* _MATERIAL FOR THE TASK_:

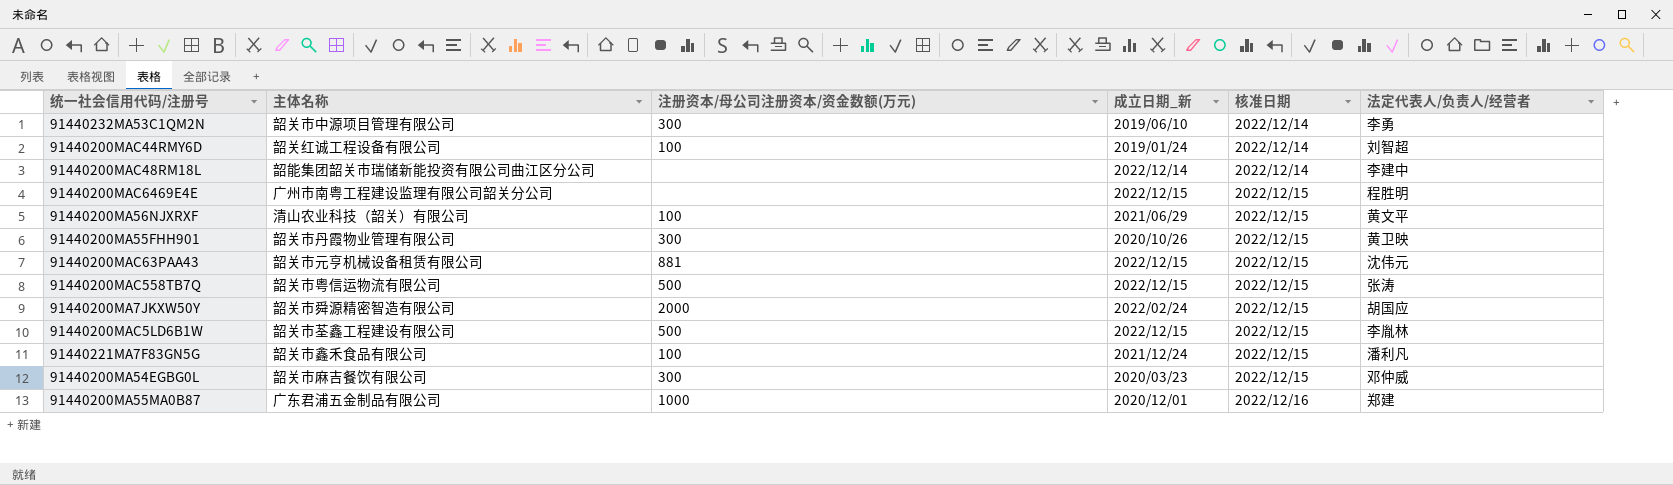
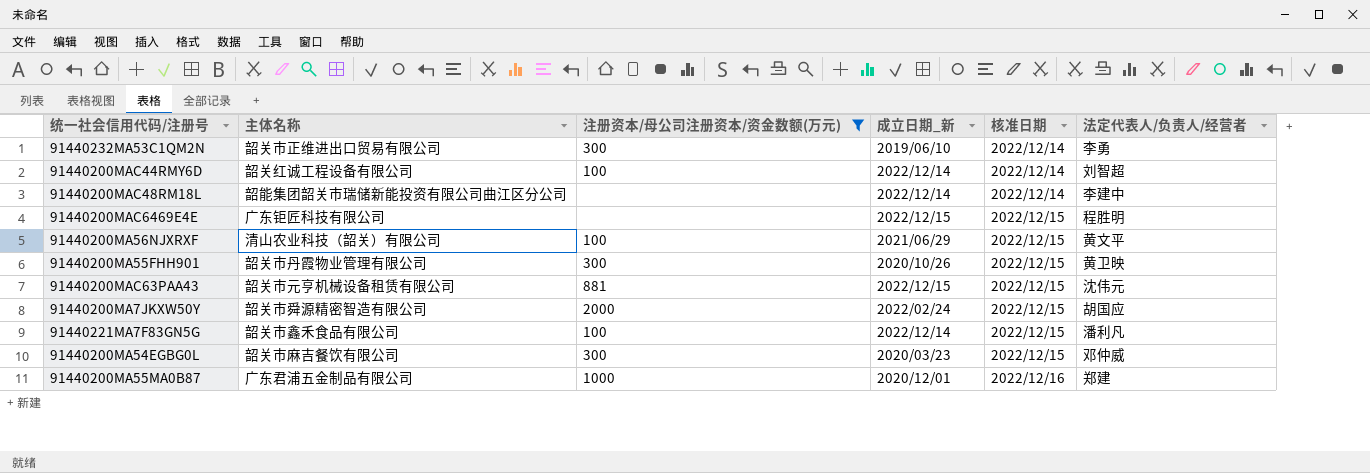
filter: none -> 注册资本/母公司注册资本/资金数额(万元) != 500
91440232MA53C1QM2N | 主体名称: 韶关市中源项目管理有限公司 -> 韶关市正维进出口贸易有限公司
91440200MAC44RMY6D | 成立日期_新: 2019/01/24 -> 2022/12/14
91440200MAC6469E4E | 主体名称: 广州市南粤工程建设监理有限公司韶关分公司 -> 广东钜匠科技有限公司
91440221MA7F83GN5G | 成立日期_新: 2021/12/24 -> 2022/12/14

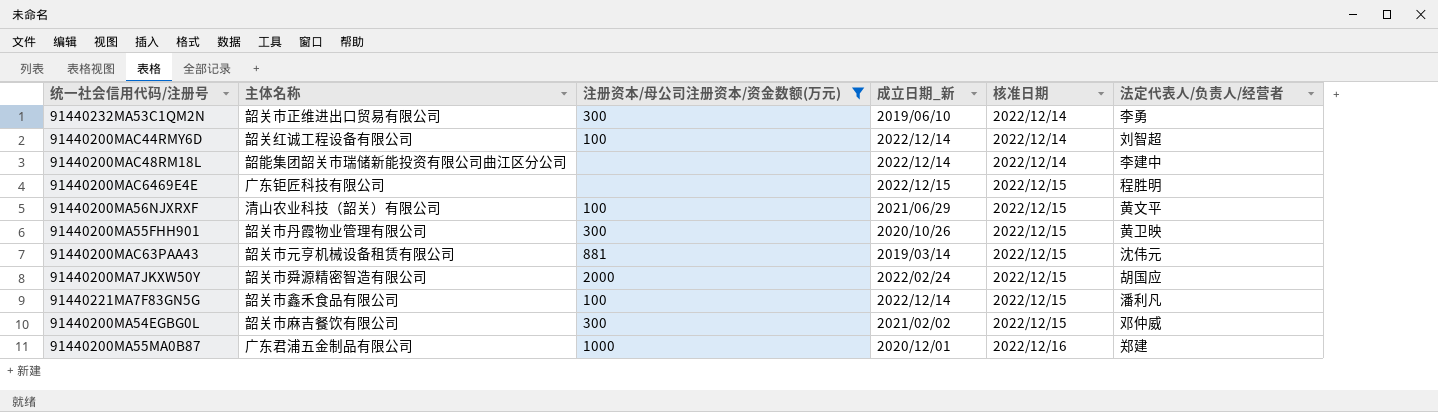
91440200MAC63PAA43 | 成立日期_新: 2022/12/15 -> 2019/03/14
91440200MA54EGBG0L | 成立日期_新: 2020/03/23 -> 2021/02/02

* _EXERCISE GOAL_: Repeat the listing exactly, pictures excluded.

* _SOLUTION TO THIS EXERCISE_:
filter: none -> 注册资本/母公司注册资本/资金数额(万元) != 500
91440232MA53C1QM2N | 主体名称: 韶关市中源项目管理有限公司 -> 韶关市正维进出口贸易有限公司
91440200MAC44RMY6D | 成立日期_新: 2019/01/24 -> 2022/12/14
91440200MAC6469E4E | 主体名称: 广州市南粤工程建设监理有限公司韶关分公司 -> 广东钜匠科技有限公司
91440221MA7F83GN5G | 成立日期_新: 2021/12/24 -> 2022/12/14

91440200MAC63PAA43 | 成立日期_新: 2022/12/15 -> 2019/03/14
91440200MA54EGBG0L | 成立日期_新: 2020/03/23 -> 2021/02/02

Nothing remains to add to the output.